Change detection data
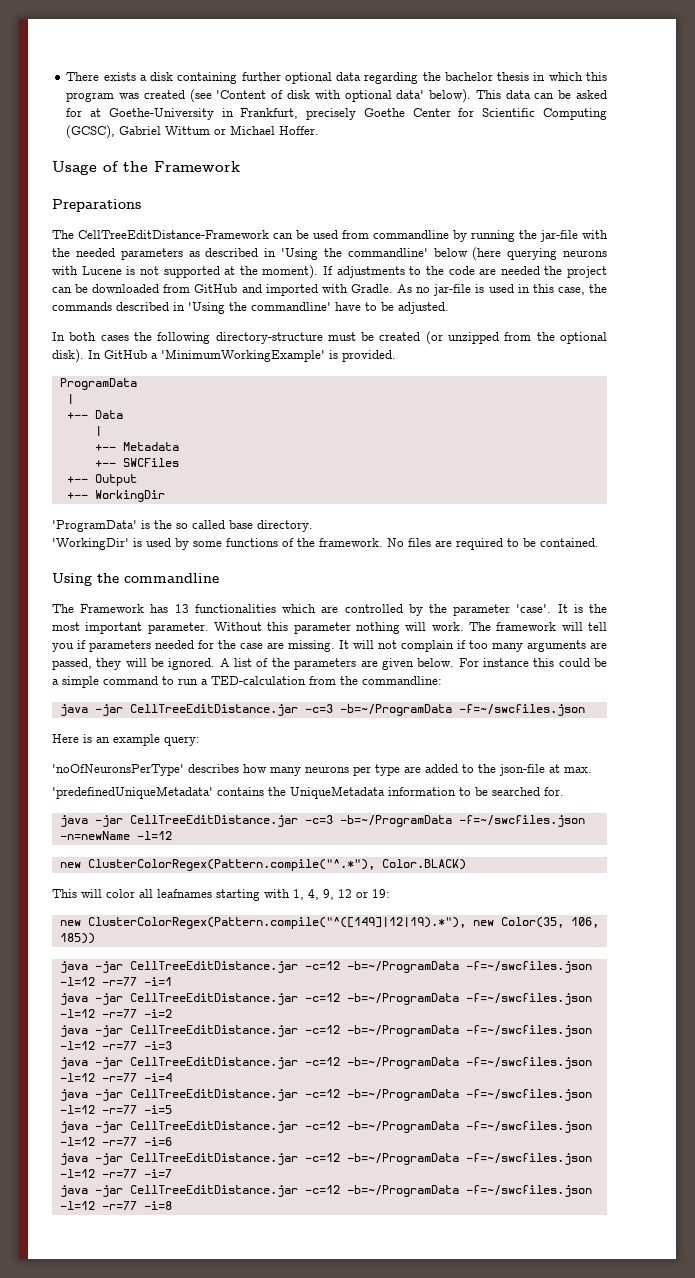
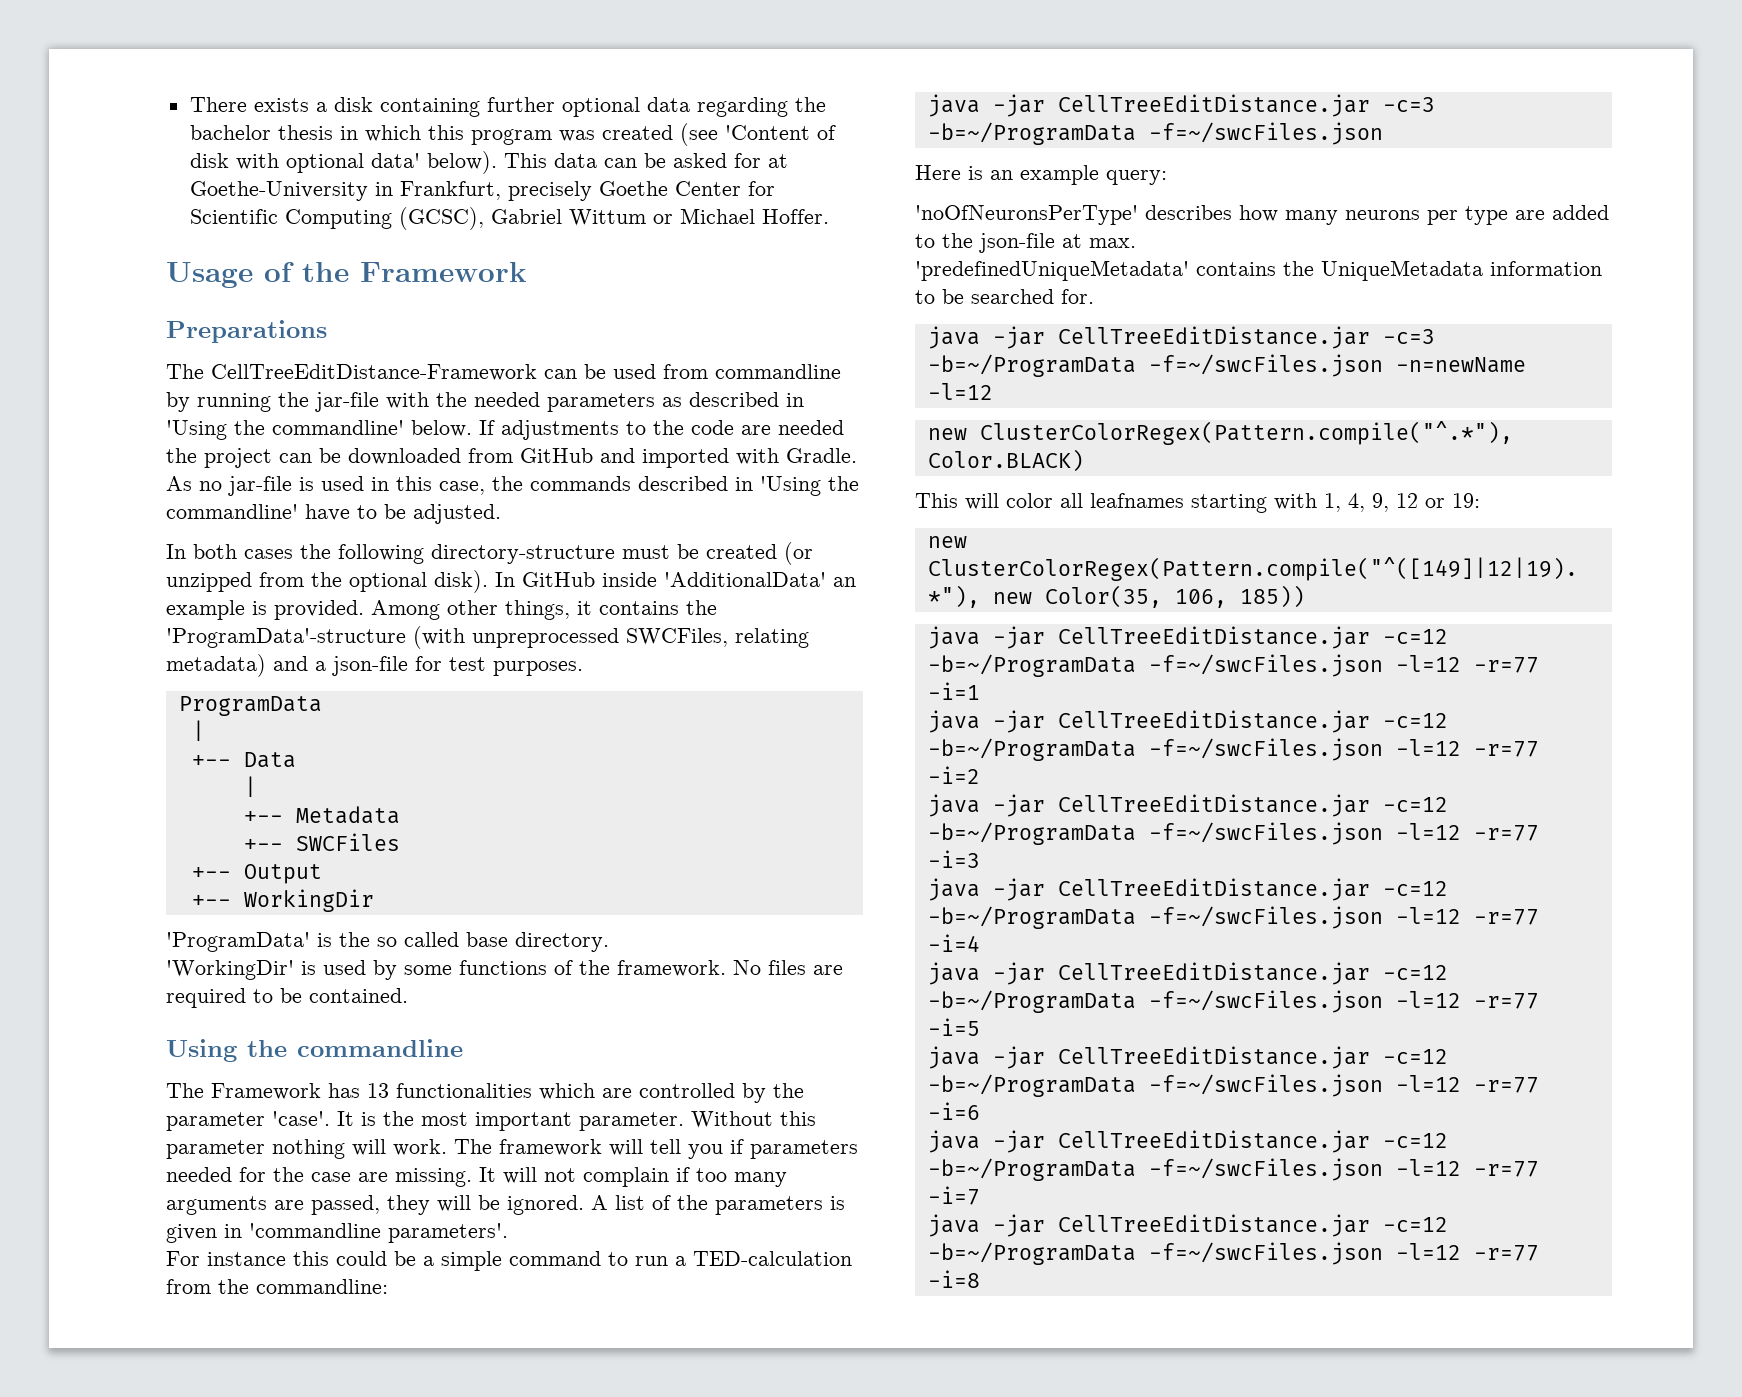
[433,247,607,261] [52,265,319,279] below (here querying neurons with Lucene is not supported at the moment). -> [411,420,472,437] below.
[151,349,396,362] a 'MinimumWorkingExample' is provided. -> [602,572,856,587] [166,600,717,620] [166,626,809,649] [166,654,583,677] inside 'AdditionalData' an example is provided. Among other things, it contains the 'ProgramData'-structure (with unpreprocessed SWCFiles, relating metadata) and a json-file for test purposes.
[360,658,455,670] are given below. -> [830,1196,845,1210] [166,1223,508,1243] is given in 'commandline parameters'. //
[458,704,585,716] -f=~/swcfiles.json -> [1148,122,1383,145] -f=~/swcFiles.json
[458,815,585,827] -f=~/swcfiles.json -> [1148,354,1383,377] -f=~/swcFiles.json
[465,961,592,973] -f=~/swcfiles.json -> [1148,654,1383,677] -f=~/swcFiles.json
[465,993,592,1005] -f=~/swcfiles.json -> [1148,738,1383,761] -f=~/swcFiles.json
[465,1025,592,1037] -f=~/swcfiles.json -> [1148,822,1383,845] -f=~/swcFiles.json
[465,1057,592,1069] -f=~/swcfiles.json -> [1148,906,1383,929] -f=~/swcFiles.json
[465,1089,592,1101] -f=~/swcfiles.json -> [1148,990,1383,1013] -f=~/swcFiles.json
[465,1121,592,1133] -f=~/swcfiles.json -> [1148,1074,1383,1097] -f=~/swcFiles.json
[465,1153,592,1165] -f=~/swcfiles.json -> [1148,1158,1383,1181] -f=~/swcFiles.json
[465,1185,592,1197] -f=~/swcfiles.json -> [1148,1242,1383,1265] -f=~/swcFiles.json

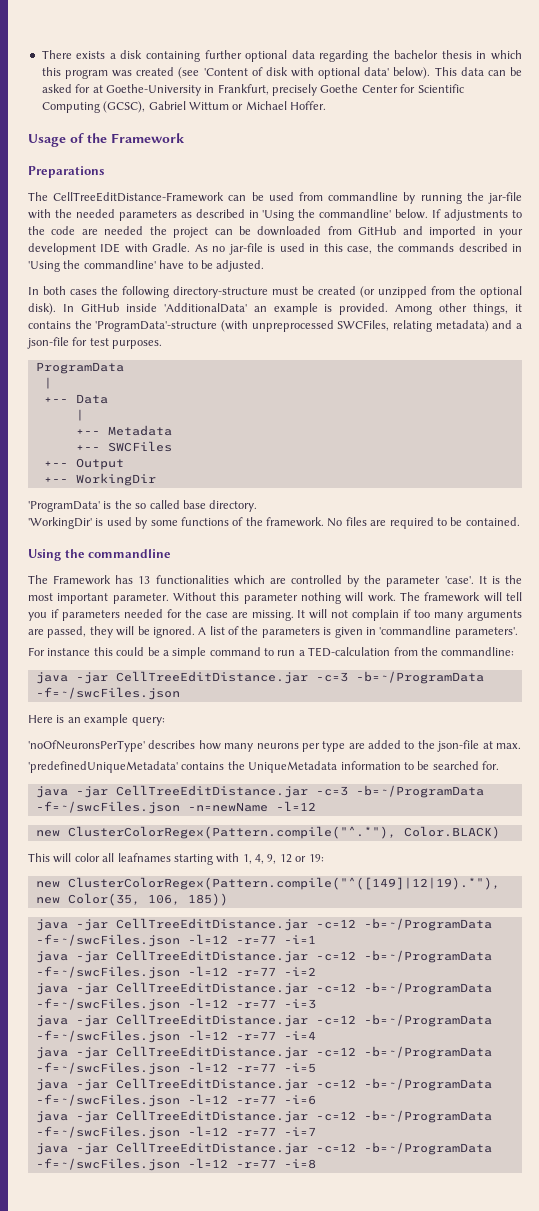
(729, 458) none -> [482,227,523,238] [28,243,121,255] in your development IDE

* Required work *
Which lines in the records above include the word "with"? Copy them out.

* Your solution *
[433,247,607,261] [52,265,319,279] below (here querying neurons with Lucene is not supported at the moment). -> [411,420,472,437] below.
[151,349,396,362] a 'MinimumWorkingExample' is provided. -> [602,572,856,587] [166,600,717,620] [166,626,809,649] [166,654,583,677] inside 'AdditionalData' an example is provided. Among other things, it contains the 'ProgramData'-structure (with unpreprocessed SWCFiles, relating metadata) and a json-file for test purposes.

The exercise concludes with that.